Go through the material and copy each line in which the word "ROLEX" shows up.

- INPUT FOR THIS TASK -

▬▬▬▬▬▬

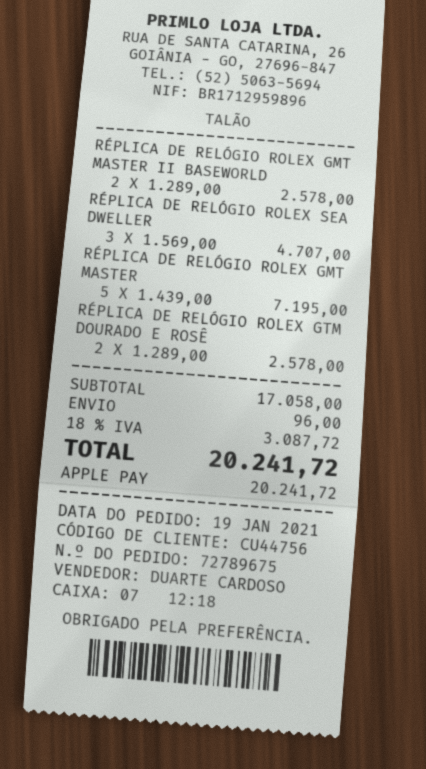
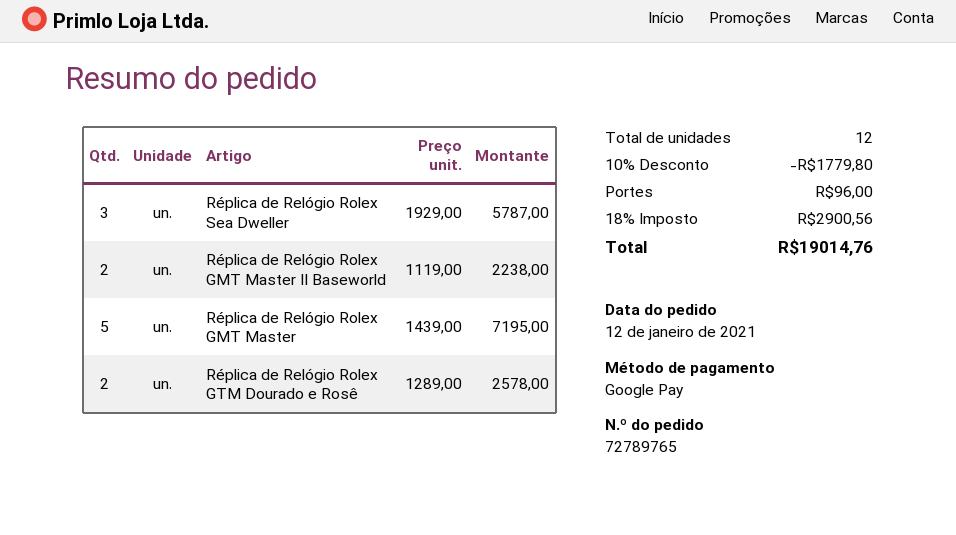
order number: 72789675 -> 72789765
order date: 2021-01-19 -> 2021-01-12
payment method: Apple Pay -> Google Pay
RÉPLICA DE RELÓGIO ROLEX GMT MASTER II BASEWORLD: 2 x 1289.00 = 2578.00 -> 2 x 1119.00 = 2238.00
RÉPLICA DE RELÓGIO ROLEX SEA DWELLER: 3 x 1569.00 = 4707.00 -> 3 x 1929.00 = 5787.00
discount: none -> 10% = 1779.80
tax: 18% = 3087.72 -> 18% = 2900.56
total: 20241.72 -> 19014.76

▬▬▬▬▬▬

- YOUR SOLUTION -
RÉPLICA DE RELÓGIO ROLEX GMT MASTER II BASEWORLD: 2 x 1289.00 = 2578.00 -> 2 x 1119.00 = 2238.00
RÉPLICA DE RELÓGIO ROLEX SEA DWELLER: 3 x 1569.00 = 4707.00 -> 3 x 1929.00 = 5787.00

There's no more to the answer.